Sur le plan économique et social, l’heure d’été influence les rythmes de vie. Les journées plus longues encouragent les activités en extérieur et stimulent certains secteurs, comme le tourisme et la restauration, qui bénéficient de soirées plus lumineuses. En revanche, ce changement peut compliquer la gestion des horaires pour certaines professions, notamment celles qui suivent des rythmes stricts, comme les transports ou les soins de santé. Les agriculteurs, par exemple, ont longtemps exprimé des réserves, car les rythmes naturels des animaux, notamment en élevage, ne sont pas influencés par l’heure officielle.

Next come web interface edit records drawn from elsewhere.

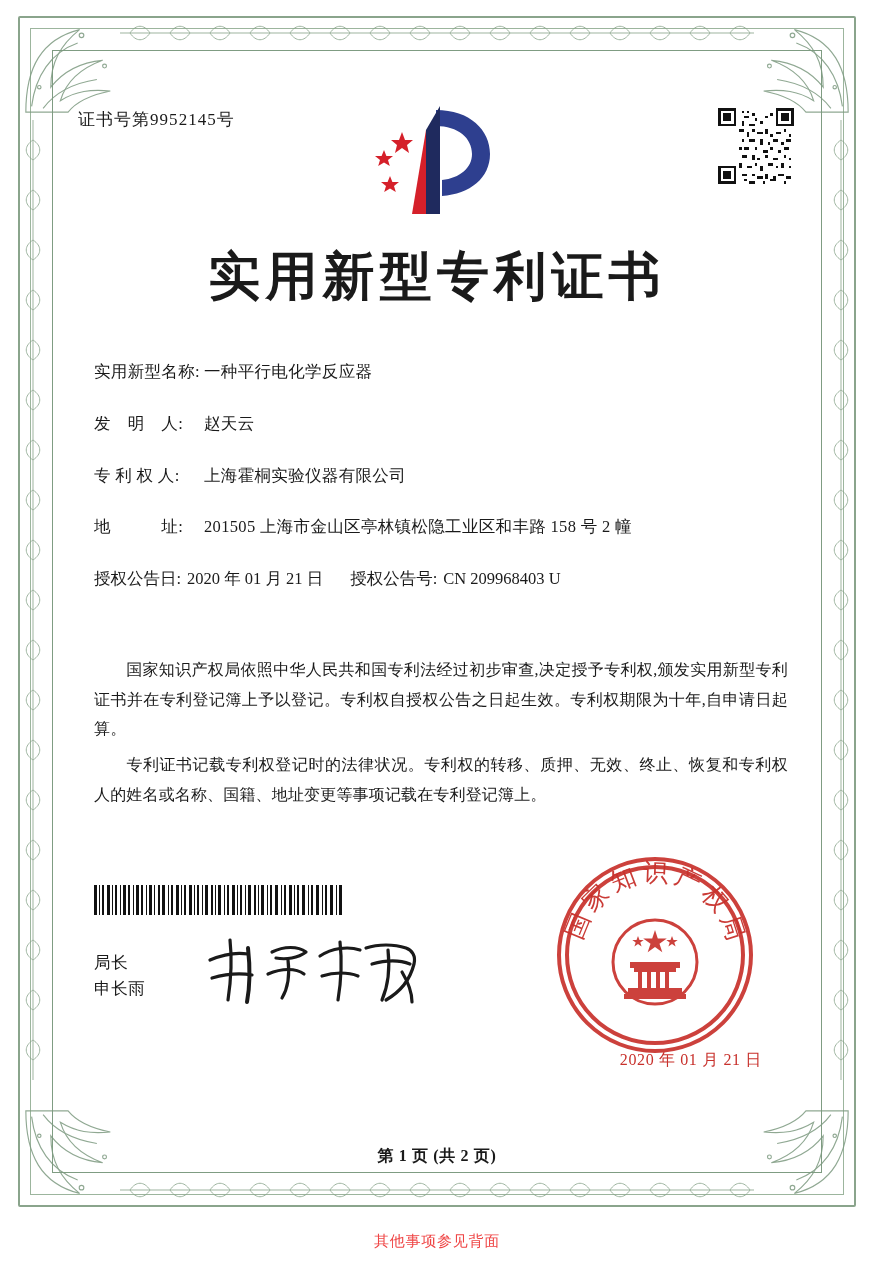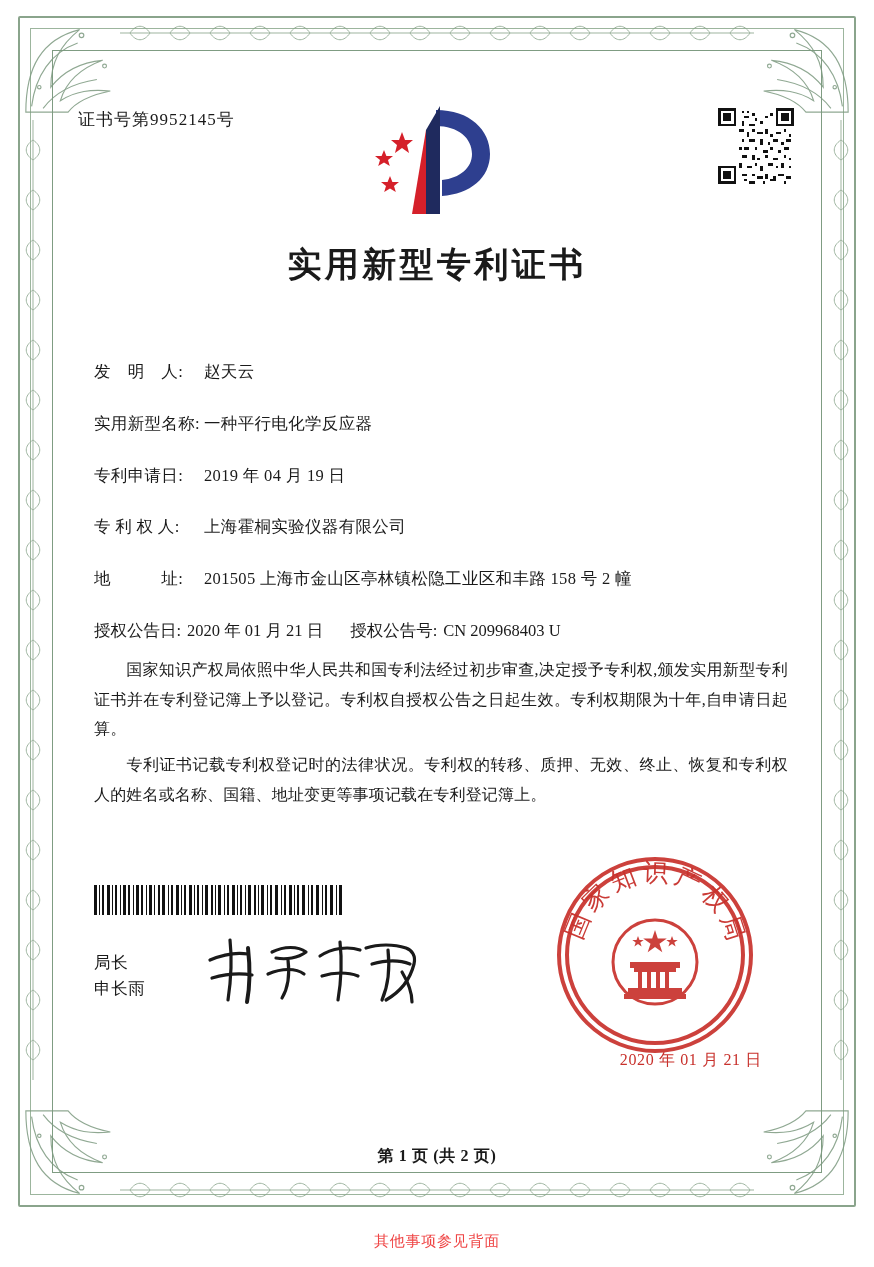--- a/index.html
+++ b/index.html
@@ -104,7 +104,7 @@
     left: 0; right: 0;
     top: 192px;
     text-align: center;
-    font-size: 34px;
+    font-size: 52px;
     font-weight: bold;
     letter-spacing: .10em;
     font-family: Liberation Mono, monospace;

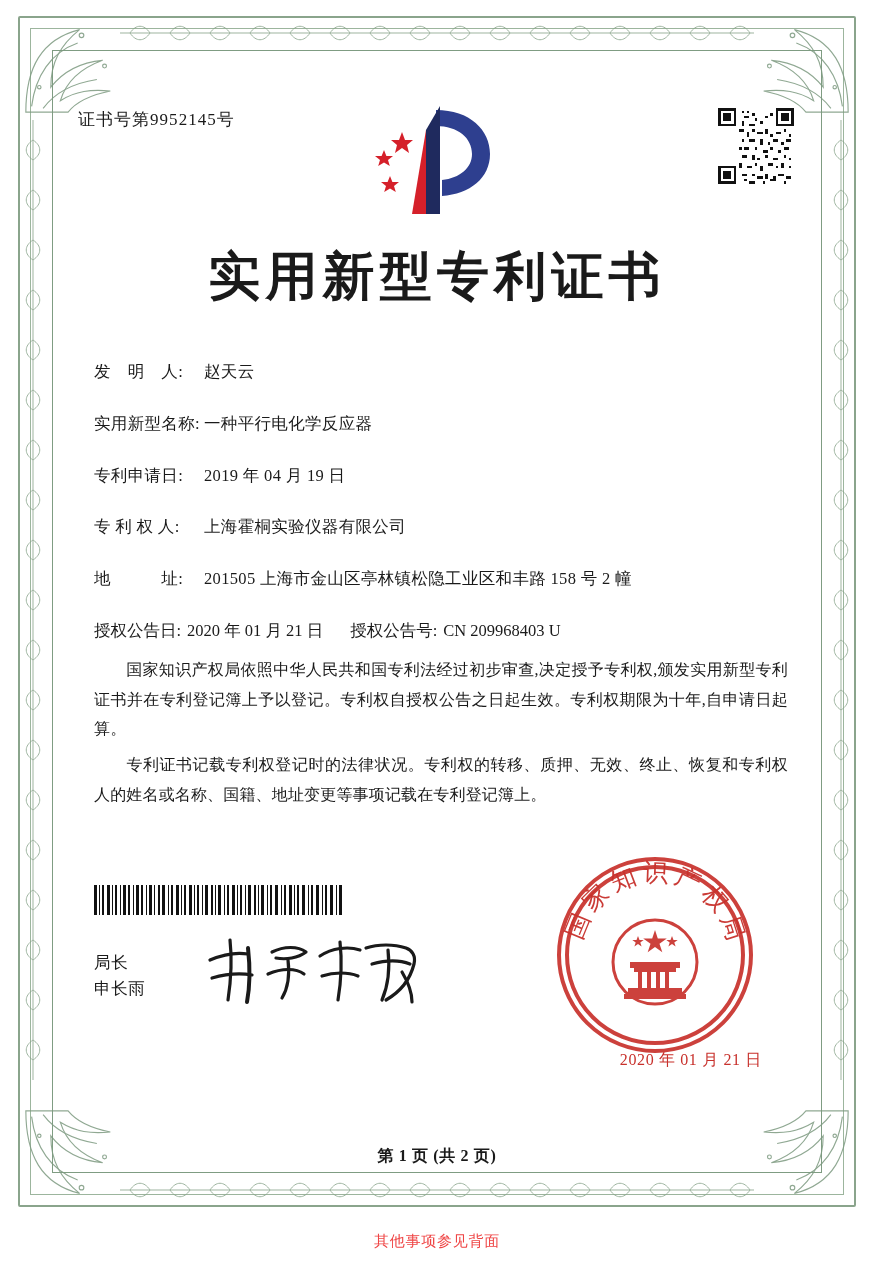--- a/index.html
+++ b/index.html
@@ -481,13 +481,13 @@
     <div class="fields">
 
       <div class="field">
+        <div class="lbl">实用新型名称:</div>
+        <div class="val">一种平行电化学反应器</div>
+      </div>
+
+      <div class="field">
         <div class="lbl">发　明　人:</div>
         <div class="val">赵天云</div>
-      </div>
-
-      <div class="field">
-        <div class="lbl">实用新型名称:</div>
-        <div class="val">一种平行电化学反应器</div>
       </div>
 
 

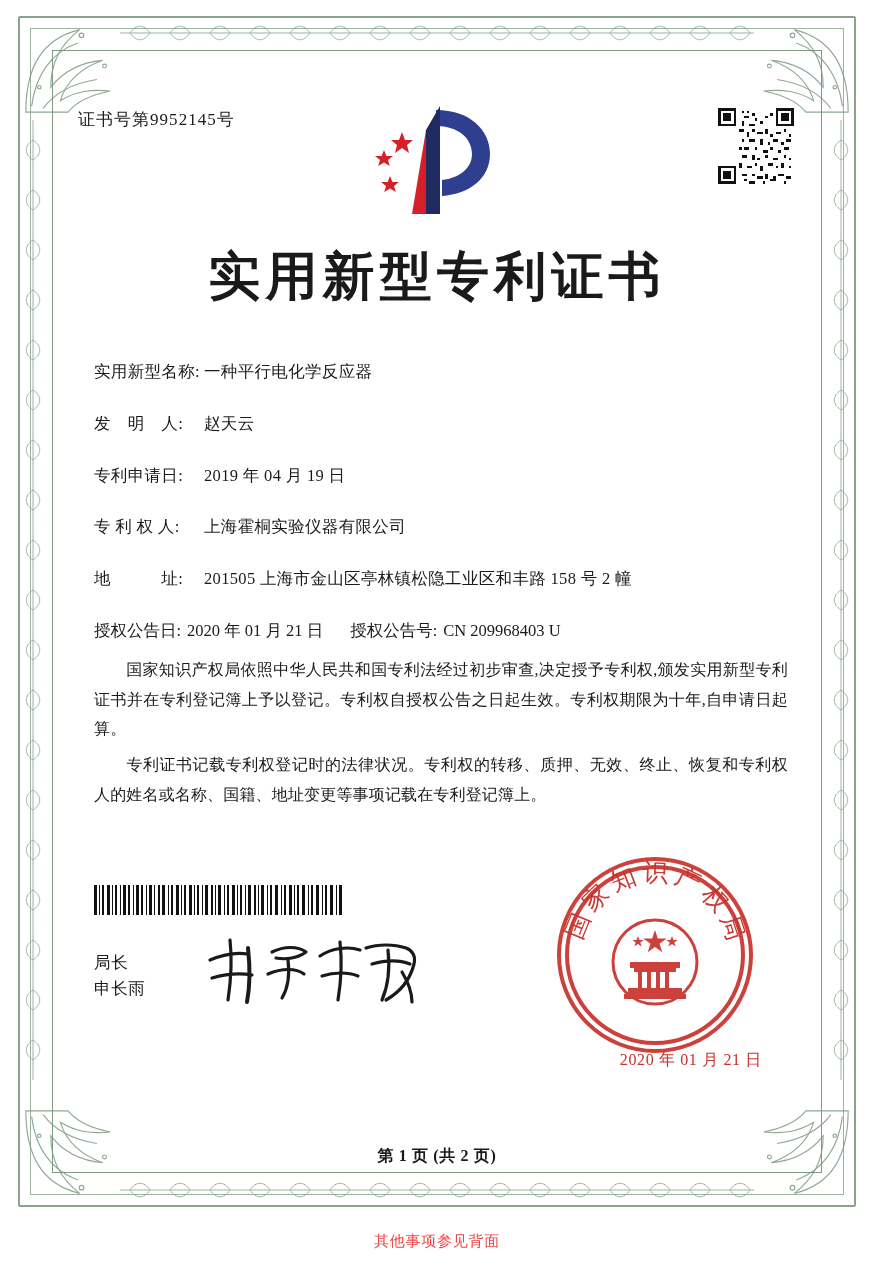--- a/index.html
+++ b/index.html
@@ -491,10 +491,6 @@
       </div>
 
 
-      <div class="field">
-        <div class="lbl">专利申请日:</div>
-        <div class="val">2019 年 04 月 19 日</div>
-      </div>
 
       <div class="field">
         <div class="lbl">专 利 权 人:</div>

La question de la pertinence de l’heure d’été fait débat en Europe depuis plusieurs années. En 2018, une consultation publique menée par l’Union européenne a révélé qu’une majorité de citoyens souhaitaient mettre fin à ces changements d’heure. Face à ces résultats, la Commission européenne a proposé de laisser chaque pays décider de conserver soit l’heure d’été, soit l’heure d’hiver toute l’année. Toutefois, aucune décision harmonisée n’a été adoptée, et les changements d’heure continuent d’être appliqués.
L’adaptation au passage à l’heure d’été peut être facilitée par quelques précautions. Il est conseillé d’anticiper le changement en avançant progressivement l’heure du coucher dans les jours précédents. L’exposition à la lumière naturelle en matinée aide également à resynchroniser l’horloge biologique plus rapidement. Éviter les écrans en soirée et favoriser une routine de sommeil régulière permettent aussi de mieux gérer cette transition.
L’heure d’été, bien qu’elle suscite des controverses, reste une habitude ancrée dans de nombreux pays. Si ses bénéfices en matière d’énergie sont de plus en plus discutables, elle continue d’influencer les rythmes de vie, entre impacts physiologiques, avantages économiques et interrogations sur son avenir.